Deuterium quadrupolar echo NMR was applied to precision CD3 branched polyethylene at temperatures ranging from below the glass transition up to the melting point. The CD3 branches were placed on every 15th or 21st carbon with zero variation in the branch spacing by acyclic diene metathesis polymerization chemistry. The deuterium lineshapes were simulated and fit to the experimental spectrum assuming appropriate models that approximate the motions in the amorphous and crystalline phases. Spectral contributions of each phase were isolated by T1 fitting. The fitting results comprise the isotropic reorientation correlation time distribution and axial jump angle distribution in these two phases, respectively. The mean jump angle was found to increase monotonically with temperature, approaching 35° near the melting point, consistent with previous carbon-13 NMR results on this same polymer.

13.  Structure and thermal conductivity of Na_{1-x}Ge_{3+z}
M. Beekman, S. Stefanoski, W. Wong-Ng, J. A. Kaduk, Q. Huang, C. Reeg, C. R. Bowers, and G. S. Nolas.

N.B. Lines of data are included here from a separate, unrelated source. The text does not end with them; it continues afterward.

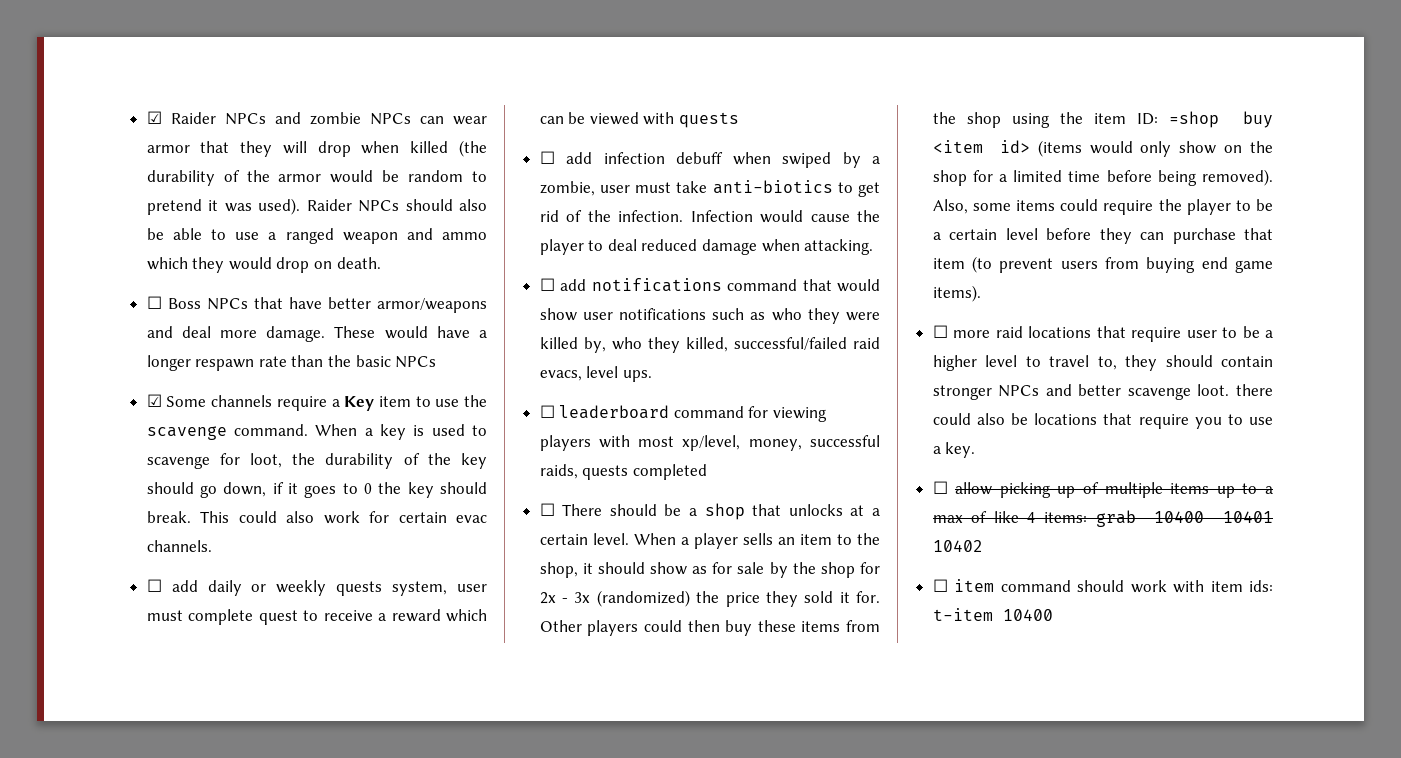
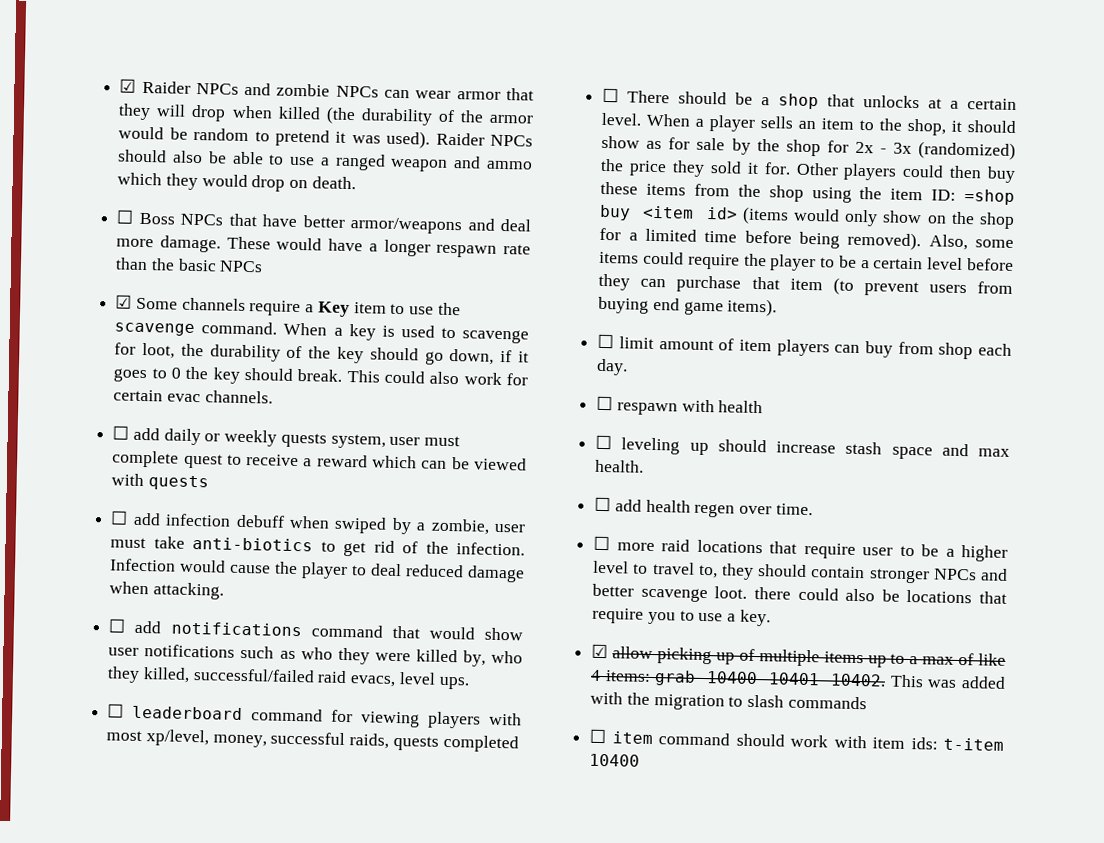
+ ☐ limit amount of item players can buy from shop each day.
+ ☐ respawn with health
+ ☐ leveling up should increase stash space and max health.
+ ☐ add health regen over time.
- ☐ allow picking up of multiple items up to a max of like 4 items: grab 10400 10401 10402
+ ☑ allow picking up of multiple items up to a max of like 4 items: grab 10400 10401 10402. This was added with the migration to slash commands

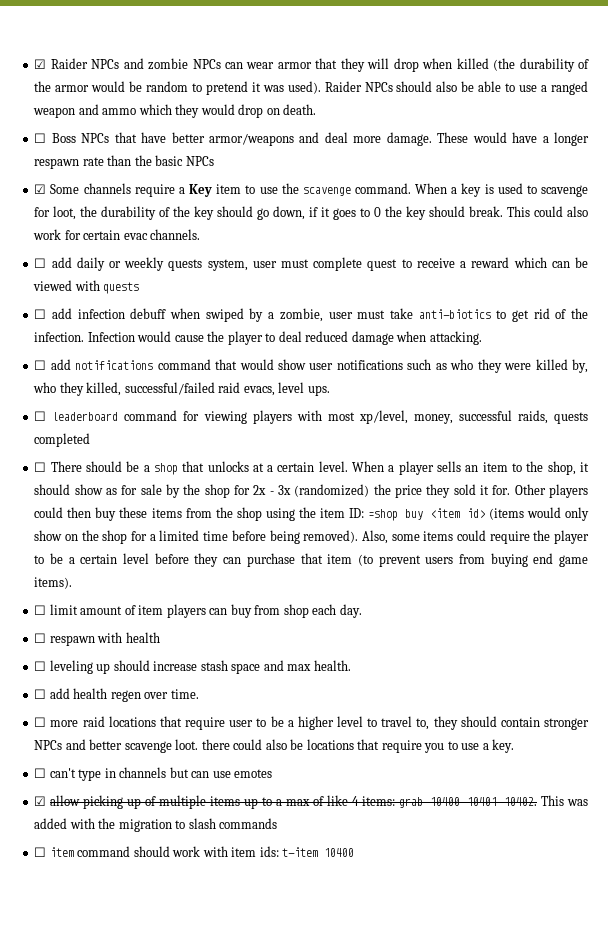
+ ☐ can't type in channels but can use emotes

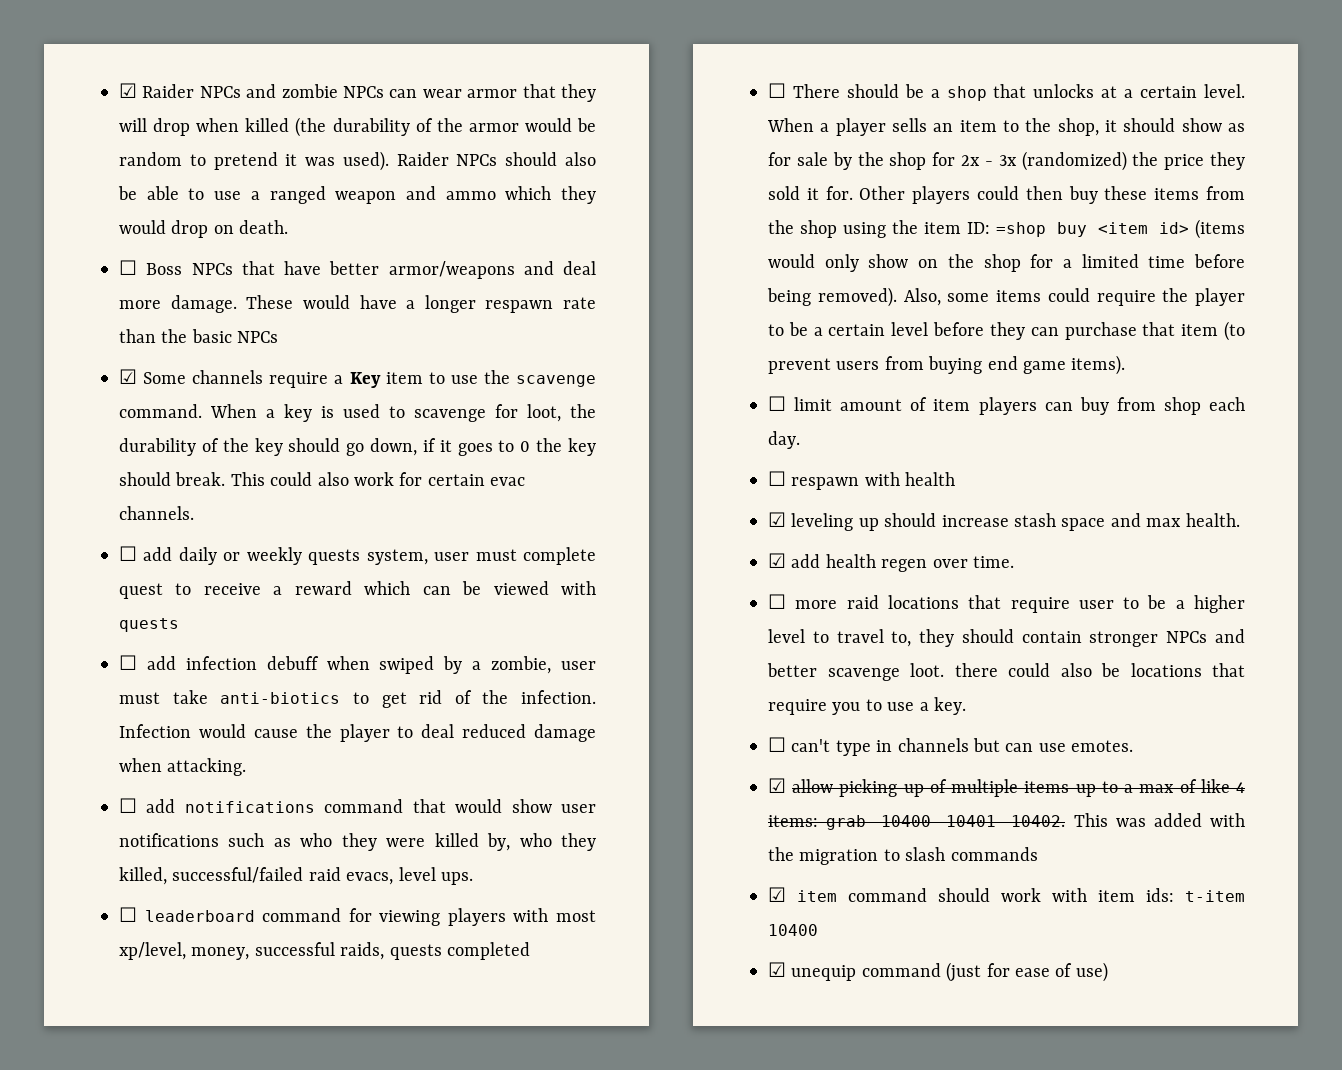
- ☐ leveling up should increase stash space and max health.
+ ☑ leveling up should increase stash space and max health.
- ☐ add health regen over time.
+ ☑ add health regen over time.
- ☐ can't type in channels but can use emotes
+ ☐ can't type in channels but can use emotes.
- ☐ item command should work with item ids: t-item 10400
+ ☑ item command should work with item ids: t-item 10400
+ ☑ unequip command (just for ease of use)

J. Solid State Chem. 183, 1272 (2010)

Structural analyses as well as low temperature thermal conductivity is reported for the binary phase Na_{1−x}Ge_{3+z}. Specimens were characterized by thermal analysis, conventional and synchrotron powder X-ray diffraction, neutron powder diffraction, ^{23}Na nuclear magnetic resonance spectroscopy, and electrical and thermal transport measurements. With structural characteristics qualitatively analogous to some aluminum-silicate zeolites, the crystal structure of this phase exhibits an unconventional covalently bonded tunnel-like Ge framework, accommodating Na in channels of two different sizes. Observed to be non-stochiometric, Na_{1−x}Ge_{3+z} concurrently exhibits substantial structural disorder in the large channels and a low lattice thermal conductivity, of interest in the context of identifying novel low thermal conductivity intermetallics for thermoelectric applications.